*** Opening of EXTRACTED INFORMATION ***

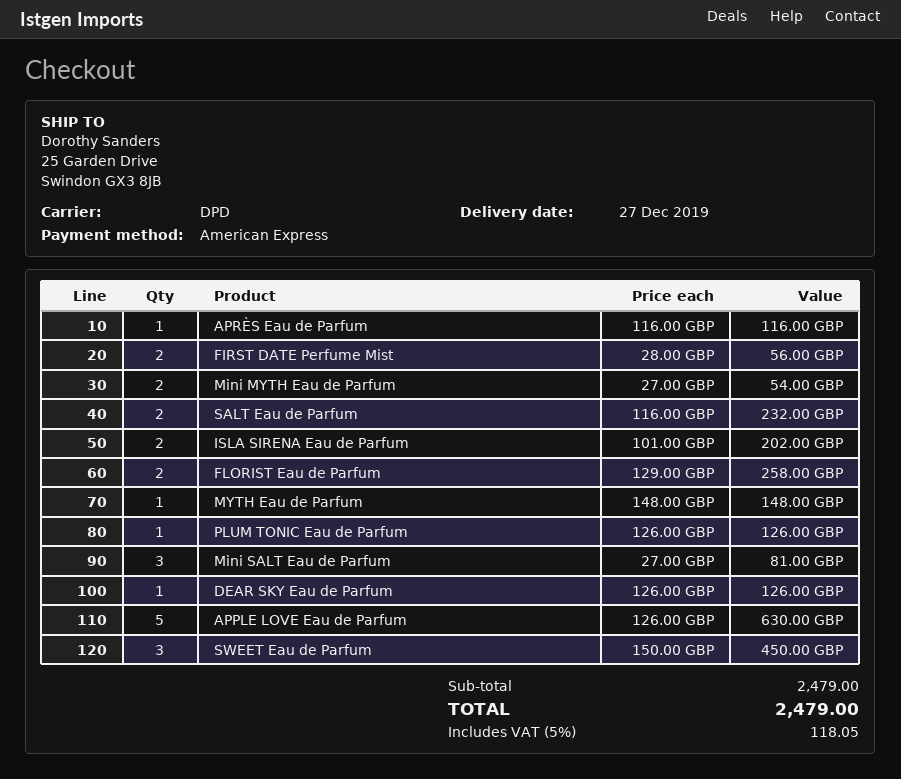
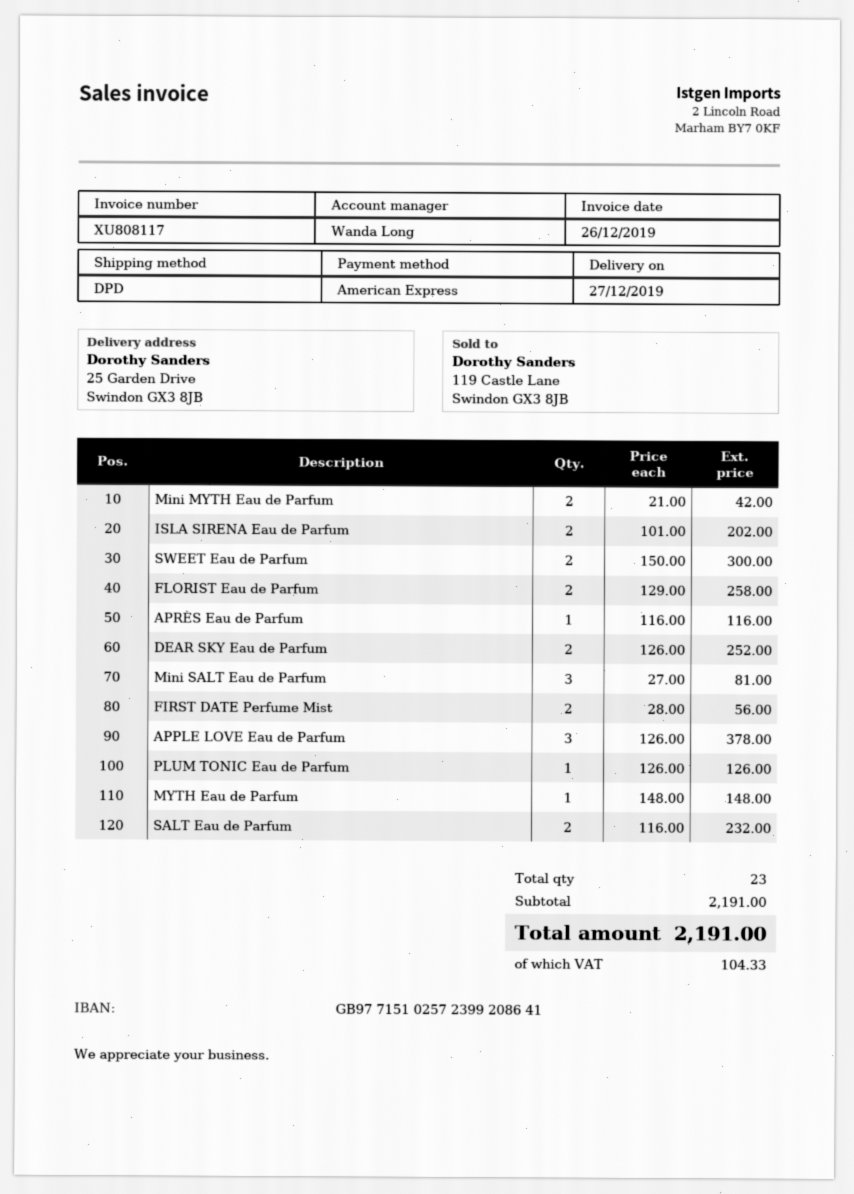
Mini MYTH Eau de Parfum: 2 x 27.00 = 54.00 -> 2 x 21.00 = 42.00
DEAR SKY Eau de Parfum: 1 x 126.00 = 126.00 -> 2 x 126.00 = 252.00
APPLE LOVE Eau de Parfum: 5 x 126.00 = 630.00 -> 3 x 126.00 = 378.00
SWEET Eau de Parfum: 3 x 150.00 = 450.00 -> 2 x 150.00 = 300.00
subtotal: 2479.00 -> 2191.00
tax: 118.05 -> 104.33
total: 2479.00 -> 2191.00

*** Close of EXTRACTED INFORMATION ***
*** Opening of EXTRACTED INFORMATION ***

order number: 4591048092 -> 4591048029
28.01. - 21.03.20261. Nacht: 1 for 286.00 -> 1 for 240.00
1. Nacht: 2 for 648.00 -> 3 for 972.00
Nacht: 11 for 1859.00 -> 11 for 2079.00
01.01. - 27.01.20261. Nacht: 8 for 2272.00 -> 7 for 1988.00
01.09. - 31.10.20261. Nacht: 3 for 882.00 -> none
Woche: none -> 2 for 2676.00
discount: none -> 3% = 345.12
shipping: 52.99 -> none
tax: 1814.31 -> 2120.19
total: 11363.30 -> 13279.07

*** Close of EXTRACTED INFORMATION ***

» **ASSIGNED TASK**:
After locating the line holding "Nacht: 11 for 1859.00 -> 11 for 2079.00" above, output exactly that line and every line after it through the line holding "total: 11363.30 -> 13279.07". Include nothing else.

» **EXPECTED OUTPUT**:
Nacht: 11 for 1859.00 -> 11 for 2079.00
01.01. - 27.01.20261. Nacht: 8 for 2272.00 -> 7 for 1988.00
01.09. - 31.10.20261. Nacht: 3 for 882.00 -> none
Woche: none -> 2 for 2676.00
discount: none -> 3% = 345.12
shipping: 52.99 -> none
tax: 1814.31 -> 2120.19
total: 11363.30 -> 13279.07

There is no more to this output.